#### [TRY IT]
Below is a set of records; restate each one word for word.

#### [TASK DATA]
::::::
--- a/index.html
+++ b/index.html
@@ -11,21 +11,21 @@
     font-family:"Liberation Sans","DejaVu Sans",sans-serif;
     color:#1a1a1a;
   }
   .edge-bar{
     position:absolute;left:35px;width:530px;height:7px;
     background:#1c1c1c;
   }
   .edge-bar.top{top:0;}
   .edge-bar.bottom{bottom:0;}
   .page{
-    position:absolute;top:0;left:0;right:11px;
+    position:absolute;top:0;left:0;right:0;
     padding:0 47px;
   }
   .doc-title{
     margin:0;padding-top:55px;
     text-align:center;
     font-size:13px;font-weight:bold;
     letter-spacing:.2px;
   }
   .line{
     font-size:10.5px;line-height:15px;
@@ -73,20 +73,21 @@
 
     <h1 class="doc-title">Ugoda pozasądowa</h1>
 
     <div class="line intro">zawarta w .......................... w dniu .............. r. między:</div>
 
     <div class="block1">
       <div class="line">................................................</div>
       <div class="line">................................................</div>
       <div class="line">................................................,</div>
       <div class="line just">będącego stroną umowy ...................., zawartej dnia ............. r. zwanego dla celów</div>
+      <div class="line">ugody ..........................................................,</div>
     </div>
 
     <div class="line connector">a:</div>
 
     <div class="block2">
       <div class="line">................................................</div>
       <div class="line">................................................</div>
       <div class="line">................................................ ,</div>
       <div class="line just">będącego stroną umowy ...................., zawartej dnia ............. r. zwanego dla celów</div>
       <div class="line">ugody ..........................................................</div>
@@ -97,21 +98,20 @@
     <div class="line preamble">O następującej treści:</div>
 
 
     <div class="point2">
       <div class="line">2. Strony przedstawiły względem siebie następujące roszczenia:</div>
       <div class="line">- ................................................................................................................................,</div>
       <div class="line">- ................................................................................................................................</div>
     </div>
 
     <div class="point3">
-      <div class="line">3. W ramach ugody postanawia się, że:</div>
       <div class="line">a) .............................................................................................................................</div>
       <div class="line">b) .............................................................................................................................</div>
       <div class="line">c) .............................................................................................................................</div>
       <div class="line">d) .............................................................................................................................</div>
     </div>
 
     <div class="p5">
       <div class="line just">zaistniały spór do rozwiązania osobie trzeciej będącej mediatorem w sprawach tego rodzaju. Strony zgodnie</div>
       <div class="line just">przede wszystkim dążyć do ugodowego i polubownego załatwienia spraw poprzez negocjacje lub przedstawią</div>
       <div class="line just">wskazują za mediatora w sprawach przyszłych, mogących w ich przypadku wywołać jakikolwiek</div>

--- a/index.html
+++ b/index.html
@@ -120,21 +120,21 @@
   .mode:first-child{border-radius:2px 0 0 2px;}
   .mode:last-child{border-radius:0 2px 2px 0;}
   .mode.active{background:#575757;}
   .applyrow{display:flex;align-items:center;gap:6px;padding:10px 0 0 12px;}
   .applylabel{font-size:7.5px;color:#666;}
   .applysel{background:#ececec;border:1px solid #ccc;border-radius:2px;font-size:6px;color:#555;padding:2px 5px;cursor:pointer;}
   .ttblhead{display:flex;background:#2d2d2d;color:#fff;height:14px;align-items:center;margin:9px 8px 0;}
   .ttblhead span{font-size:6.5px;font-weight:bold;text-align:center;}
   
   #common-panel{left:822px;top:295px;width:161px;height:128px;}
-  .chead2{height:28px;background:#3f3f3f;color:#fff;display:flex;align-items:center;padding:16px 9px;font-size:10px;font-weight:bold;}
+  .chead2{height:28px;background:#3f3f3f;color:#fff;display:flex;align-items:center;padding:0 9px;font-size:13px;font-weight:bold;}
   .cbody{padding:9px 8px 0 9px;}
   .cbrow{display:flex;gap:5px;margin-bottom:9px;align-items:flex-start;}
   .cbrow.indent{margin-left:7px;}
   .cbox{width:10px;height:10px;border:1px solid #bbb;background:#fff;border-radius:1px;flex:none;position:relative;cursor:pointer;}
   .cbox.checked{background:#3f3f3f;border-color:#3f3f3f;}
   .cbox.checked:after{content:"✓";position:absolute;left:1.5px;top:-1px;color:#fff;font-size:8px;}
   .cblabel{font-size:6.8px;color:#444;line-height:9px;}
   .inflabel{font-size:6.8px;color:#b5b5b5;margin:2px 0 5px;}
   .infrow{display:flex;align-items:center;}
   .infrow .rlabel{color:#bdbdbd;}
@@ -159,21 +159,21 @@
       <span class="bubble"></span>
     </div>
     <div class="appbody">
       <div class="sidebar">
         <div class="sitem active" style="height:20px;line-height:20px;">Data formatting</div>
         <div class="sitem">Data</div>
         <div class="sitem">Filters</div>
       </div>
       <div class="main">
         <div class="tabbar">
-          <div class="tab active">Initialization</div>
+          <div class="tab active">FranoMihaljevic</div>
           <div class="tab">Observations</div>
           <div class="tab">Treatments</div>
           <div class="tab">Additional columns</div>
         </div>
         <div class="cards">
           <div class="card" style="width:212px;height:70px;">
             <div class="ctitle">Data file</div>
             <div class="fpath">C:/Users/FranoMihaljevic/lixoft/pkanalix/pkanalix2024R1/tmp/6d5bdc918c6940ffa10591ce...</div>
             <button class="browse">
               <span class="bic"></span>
::::::
#### [RESULT OF THE EXERCISE]
--- a/index.html
+++ b/index.html
@@ -11,21 +11,21 @@
     font-family:"Liberation Sans","DejaVu Sans",sans-serif;
     color:#1a1a1a;
   }
   .edge-bar{
     position:absolute;left:35px;width:530px;height:7px;
     background:#1c1c1c;
   }
   .edge-bar.top{top:0;}
   .edge-bar.bottom{bottom:0;}
   .page{
-    position:absolute;top:0;left:0;right:11px;
+    position:absolute;top:0;left:0;right:0;
     padding:0 47px;
   }
   .doc-title{
     margin:0;padding-top:55px;
     text-align:center;
     font-size:13px;font-weight:bold;
     letter-spacing:.2px;
   }
   .line{
     font-size:10.5px;line-height:15px;
@@ -73,20 +73,21 @@
 
     <h1 class="doc-title">Ugoda pozasądowa</h1>
 
     <div class="line intro">zawarta w .......................... w dniu .............. r. między:</div>
 
     <div class="block1">
       <div class="line">................................................</div>
       <div class="line">................................................</div>
       <div class="line">................................................,</div>
       <div class="line just">będącego stroną umowy ...................., zawartej dnia ............. r. zwanego dla celów</div>
+      <div class="line">ugody ..........................................................,</div>
     </div>
 
     <div class="line connector">a:</div>
 
     <div class="block2">
       <div class="line">................................................</div>
       <div class="line">................................................</div>
       <div class="line">................................................ ,</div>
       <div class="line just">będącego stroną umowy ...................., zawartej dnia ............. r. zwanego dla celów</div>
       <div class="line">ugody ..........................................................</div>
@@ -97,21 +98,20 @@
     <div class="line preamble">O następującej treści:</div>
 
 
     <div class="point2">
       <div class="line">2. Strony przedstawiły względem siebie następujące roszczenia:</div>
       <div class="line">- ................................................................................................................................,</div>
       <div class="line">- ................................................................................................................................</div>
     </div>
 
     <div class="point3">
-      <div class="line">3. W ramach ugody postanawia się, że:</div>
       <div class="line">a) .............................................................................................................................</div>
       <div class="line">b) .............................................................................................................................</div>
       <div class="line">c) .............................................................................................................................</div>
       <div class="line">d) .............................................................................................................................</div>
     </div>
 
     <div class="p5">
       <div class="line just">zaistniały spór do rozwiązania osobie trzeciej będącej mediatorem w sprawach tego rodzaju. Strony zgodnie</div>
       <div class="line just">przede wszystkim dążyć do ugodowego i polubownego załatwienia spraw poprzez negocjacje lub przedstawią</div>
       <div class="line just">wskazują za mediatora w sprawach przyszłych, mogących w ich przypadku wywołać jakikolwiek</div>

--- a/index.html
+++ b/index.html
@@ -120,21 +120,21 @@
   .mode:first-child{border-radius:2px 0 0 2px;}
   .mode:last-child{border-radius:0 2px 2px 0;}
   .mode.active{background:#575757;}
   .applyrow{display:flex;align-items:center;gap:6px;padding:10px 0 0 12px;}
   .applylabel{font-size:7.5px;color:#666;}
   .applysel{background:#ececec;border:1px solid #ccc;border-radius:2px;font-size:6px;color:#555;padding:2px 5px;cursor:pointer;}
   .ttblhead{display:flex;background:#2d2d2d;color:#fff;height:14px;align-items:center;margin:9px 8px 0;}
   .ttblhead span{font-size:6.5px;font-weight:bold;text-align:center;}
   
   #common-panel{left:822px;top:295px;width:161px;height:128px;}
-  .chead2{height:28px;background:#3f3f3f;color:#fff;display:flex;align-items:center;padding:16px 9px;font-size:10px;font-weight:bold;}
+  .chead2{height:28px;background:#3f3f3f;color:#fff;display:flex;align-items:center;padding:0 9px;font-size:13px;font-weight:bold;}
   .cbody{padding:9px 8px 0 9px;}
   .cbrow{display:flex;gap:5px;margin-bottom:9px;align-items:flex-start;}
   .cbrow.indent{margin-left:7px;}
   .cbox{width:10px;height:10px;border:1px solid #bbb;background:#fff;border-radius:1px;flex:none;position:relative;cursor:pointer;}
   .cbox.checked{background:#3f3f3f;border-color:#3f3f3f;}
   .cbox.checked:after{content:"✓";position:absolute;left:1.5px;top:-1px;color:#fff;font-size:8px;}
   .cblabel{font-size:6.8px;color:#444;line-height:9px;}
   .inflabel{font-size:6.8px;color:#b5b5b5;margin:2px 0 5px;}
   .infrow{display:flex;align-items:center;}
   .infrow .rlabel{color:#bdbdbd;}
@@ -159,21 +159,21 @@
       <span class="bubble"></span>
     </div>
     <div class="appbody">
       <div class="sidebar">
         <div class="sitem active" style="height:20px;line-height:20px;">Data formatting</div>
         <div class="sitem">Data</div>
         <div class="sitem">Filters</div>
       </div>
       <div class="main">
         <div class="tabbar">
-          <div class="tab active">Initialization</div>
+          <div class="tab active">FranoMihaljevic</div>
           <div class="tab">Observations</div>
           <div class="tab">Treatments</div>
           <div class="tab">Additional columns</div>
         </div>
         <div class="cards">
           <div class="card" style="width:212px;height:70px;">
             <div class="ctitle">Data file</div>
             <div class="fpath">C:/Users/FranoMihaljevic/lixoft/pkanalix/pkanalix2024R1/tmp/6d5bdc918c6940ffa10591ce...</div>
             <button class="browse">
               <span class="bic"></span>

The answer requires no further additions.